*** Data to process

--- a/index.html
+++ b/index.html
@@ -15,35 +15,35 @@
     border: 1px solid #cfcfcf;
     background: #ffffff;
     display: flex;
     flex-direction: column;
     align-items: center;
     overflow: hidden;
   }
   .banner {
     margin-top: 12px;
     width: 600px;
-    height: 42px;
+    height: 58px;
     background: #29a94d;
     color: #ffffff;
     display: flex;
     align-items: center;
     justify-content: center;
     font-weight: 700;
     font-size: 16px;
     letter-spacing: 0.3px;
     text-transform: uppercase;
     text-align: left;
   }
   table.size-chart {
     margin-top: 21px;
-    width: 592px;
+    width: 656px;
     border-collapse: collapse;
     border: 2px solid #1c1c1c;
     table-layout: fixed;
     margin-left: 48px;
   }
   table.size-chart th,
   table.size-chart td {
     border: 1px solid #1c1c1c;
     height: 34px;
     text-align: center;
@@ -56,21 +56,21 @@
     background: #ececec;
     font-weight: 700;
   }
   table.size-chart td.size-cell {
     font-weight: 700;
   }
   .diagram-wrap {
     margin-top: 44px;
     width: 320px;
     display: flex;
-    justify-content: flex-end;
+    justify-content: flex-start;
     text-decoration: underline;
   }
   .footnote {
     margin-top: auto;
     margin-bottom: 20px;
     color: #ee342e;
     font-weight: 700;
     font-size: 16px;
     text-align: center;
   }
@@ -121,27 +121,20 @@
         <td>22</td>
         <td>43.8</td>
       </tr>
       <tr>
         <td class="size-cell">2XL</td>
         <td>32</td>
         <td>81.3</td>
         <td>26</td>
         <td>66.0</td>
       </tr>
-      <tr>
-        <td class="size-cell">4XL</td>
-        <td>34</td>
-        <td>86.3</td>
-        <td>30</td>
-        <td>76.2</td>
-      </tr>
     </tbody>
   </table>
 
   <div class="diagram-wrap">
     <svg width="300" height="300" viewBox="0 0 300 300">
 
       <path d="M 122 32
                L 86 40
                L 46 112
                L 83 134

******
*** Data to process

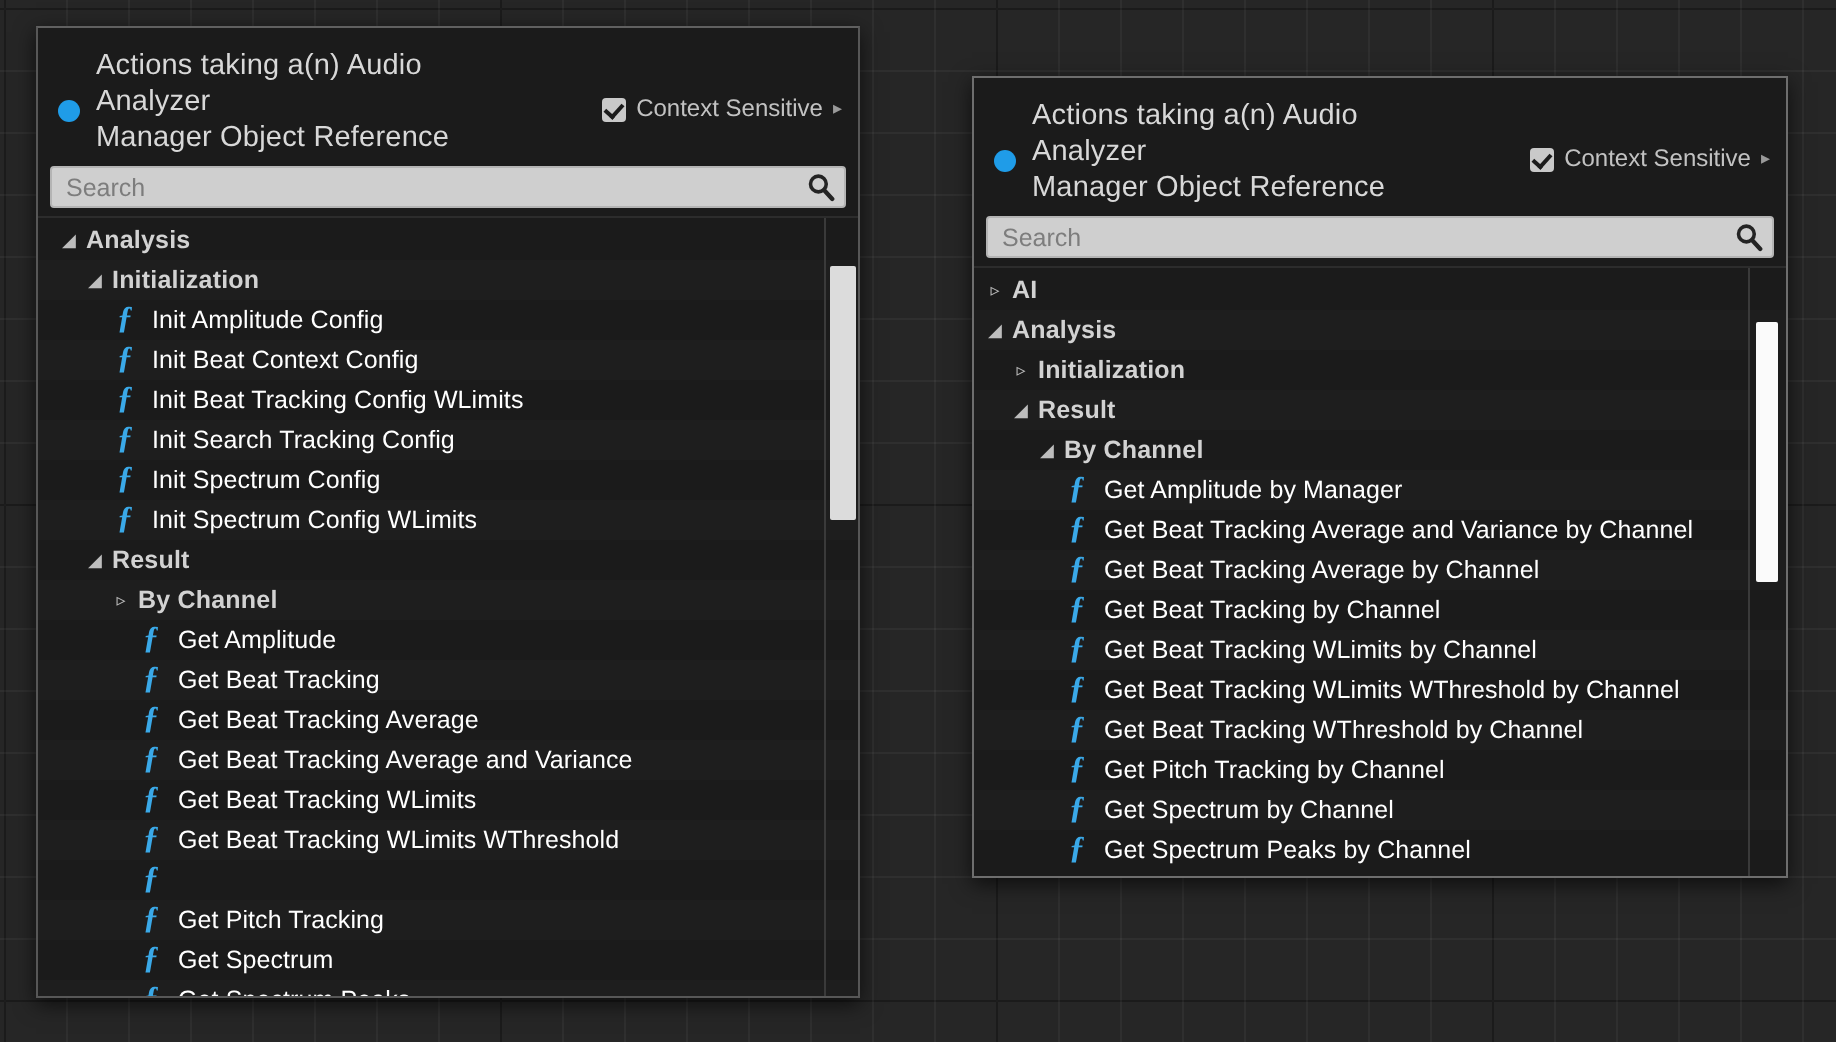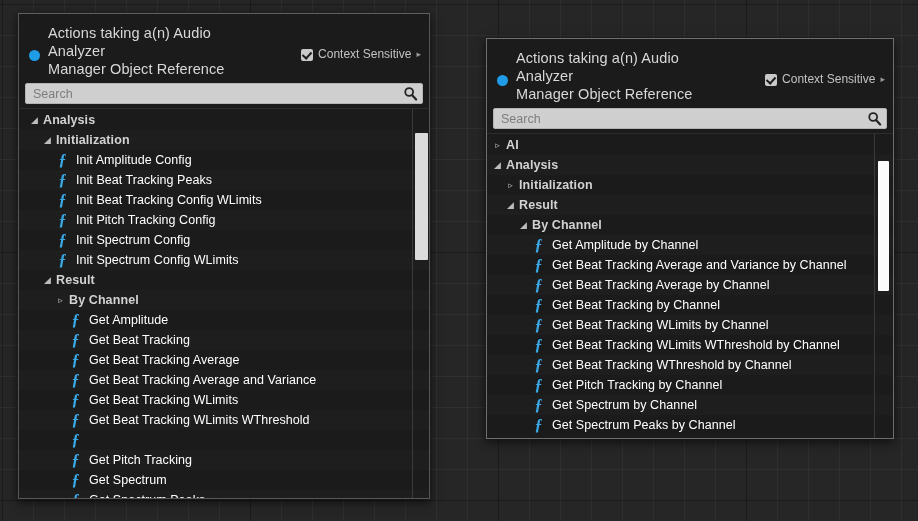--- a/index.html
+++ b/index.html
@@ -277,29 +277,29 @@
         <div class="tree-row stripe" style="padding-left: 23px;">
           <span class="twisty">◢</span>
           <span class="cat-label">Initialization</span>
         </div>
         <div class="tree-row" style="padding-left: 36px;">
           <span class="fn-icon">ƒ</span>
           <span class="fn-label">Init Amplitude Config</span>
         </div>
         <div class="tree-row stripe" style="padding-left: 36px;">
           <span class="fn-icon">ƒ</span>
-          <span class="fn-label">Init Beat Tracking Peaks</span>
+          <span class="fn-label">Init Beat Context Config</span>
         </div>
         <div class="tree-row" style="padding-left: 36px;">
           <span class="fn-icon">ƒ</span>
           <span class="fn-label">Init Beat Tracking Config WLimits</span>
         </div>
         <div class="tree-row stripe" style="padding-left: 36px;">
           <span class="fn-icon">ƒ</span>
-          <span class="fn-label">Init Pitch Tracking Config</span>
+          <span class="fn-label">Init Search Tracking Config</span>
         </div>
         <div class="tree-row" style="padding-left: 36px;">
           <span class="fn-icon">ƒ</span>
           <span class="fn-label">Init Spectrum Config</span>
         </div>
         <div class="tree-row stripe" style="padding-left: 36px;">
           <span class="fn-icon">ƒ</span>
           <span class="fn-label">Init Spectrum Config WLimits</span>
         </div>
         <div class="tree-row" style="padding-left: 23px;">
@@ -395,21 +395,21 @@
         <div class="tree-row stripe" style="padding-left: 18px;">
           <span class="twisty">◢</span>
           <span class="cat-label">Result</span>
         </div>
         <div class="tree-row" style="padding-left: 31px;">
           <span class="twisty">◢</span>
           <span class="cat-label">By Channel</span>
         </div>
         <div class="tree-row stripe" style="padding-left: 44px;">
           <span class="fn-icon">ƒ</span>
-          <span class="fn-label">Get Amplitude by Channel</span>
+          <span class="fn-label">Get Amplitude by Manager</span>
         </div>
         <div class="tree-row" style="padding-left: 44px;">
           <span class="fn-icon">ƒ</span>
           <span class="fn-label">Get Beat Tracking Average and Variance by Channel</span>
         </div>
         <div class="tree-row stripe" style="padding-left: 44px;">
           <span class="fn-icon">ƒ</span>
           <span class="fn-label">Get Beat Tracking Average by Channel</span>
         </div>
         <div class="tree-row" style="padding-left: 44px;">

******

Exercise → Using only the entries above, output the line with "overflow: hidden;", the line with "-56,21 +56,21 @@", and all lines between them, exactly as they stand.

Answer to this task →
     overflow: hidden;
   }
   .banner {
     margin-top: 12px;
     width: 600px;
-    height: 42px;
+    height: 58px;
     background: #29a94d;
     color: #ffffff;
     display: flex;
     align-items: center;
     justify-content: center;
     font-weight: 700;
     font-size: 16px;
     letter-spacing: 0.3px;
     text-transform: uppercase;
     text-align: left;
   }
   table.size-chart {
     margin-top: 21px;
-    width: 592px;
+    width: 656px;
     border-collapse: collapse;
     border: 2px solid #1c1c1c;
     table-layout: fixed;
     margin-left: 48px;
   }
   table.size-chart th,
   table.size-chart td {
     border: 1px solid #1c1c1c;
     height: 34px;
     text-align: center;
@@ -56,21 +56,21 @@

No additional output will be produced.